### [Work item]
Could the lines from the start of the data through the line with "[696,184,938,196] [663,204,898,216] will" be set down exactly, with no pictures among them?

### [Material shown]
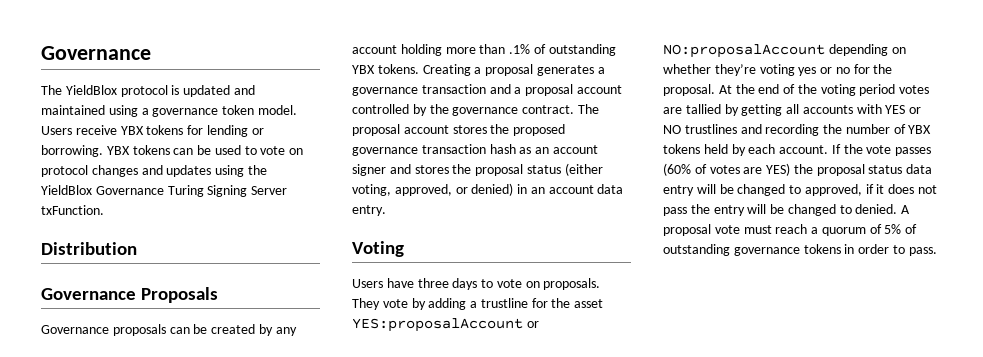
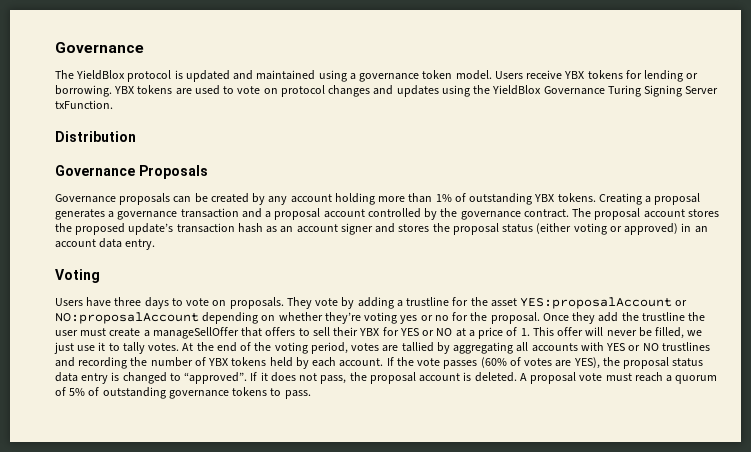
[173,145,212,155] can be -> [175,88,192,95] are
[509,44,531,54] .1% -> [435,194,452,202] 1%
[352,147,418,156] governance -> [128,223,174,235] update’s
[352,183,514,196] voting, approved, or denied) -> [573,223,679,235] voting or approved)
(715, 90) none -> [542,312,706,324] [55,327,703,339] [54,342,180,354] Once they add the trustline the user must create a manageSellOffer that offers to sell their YBX for YES or NO at a price of 1. This offer will never be filled, we just use it to tally votes.
[859,84,896,96] period -> [310,342,348,354] period,
[741,104,783,116] getting -> [453,342,514,354] aggregating
[766,163,791,176] YES) -> [573,357,600,369] YES),
[696,184,938,196] [663,204,898,216] will be changed to approved, if it does not pass the entry will be changed to denied. -> [111,372,517,384] is changed to “approved”. If it does not pass, the proposal account is deleted.
[844,244,890,254] in order -> (268, 391) none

### [Output]
[173,145,212,155] can be -> [175,88,192,95] are
[509,44,531,54] .1% -> [435,194,452,202] 1%
[352,147,418,156] governance -> [128,223,174,235] update’s
[352,183,514,196] voting, approved, or denied) -> [573,223,679,235] voting or approved)
(715, 90) none -> [542,312,706,324] [55,327,703,339] [54,342,180,354] Once they add the trustline the user must create a manageSellOffer that offers to sell their YBX for YES or NO at a price of 1. This offer will never be filled, we just use it to tally votes.
[859,84,896,96] period -> [310,342,348,354] period,
[741,104,783,116] getting -> [453,342,514,354] aggregating
[766,163,791,176] YES) -> [573,357,600,369] YES),
[696,184,938,196] [663,204,898,216] will be changed to approved, if it does not pass the entry will be changed to denied. -> [111,372,517,384] is changed to “approved”. If it does not pass, the proposal account is deleted.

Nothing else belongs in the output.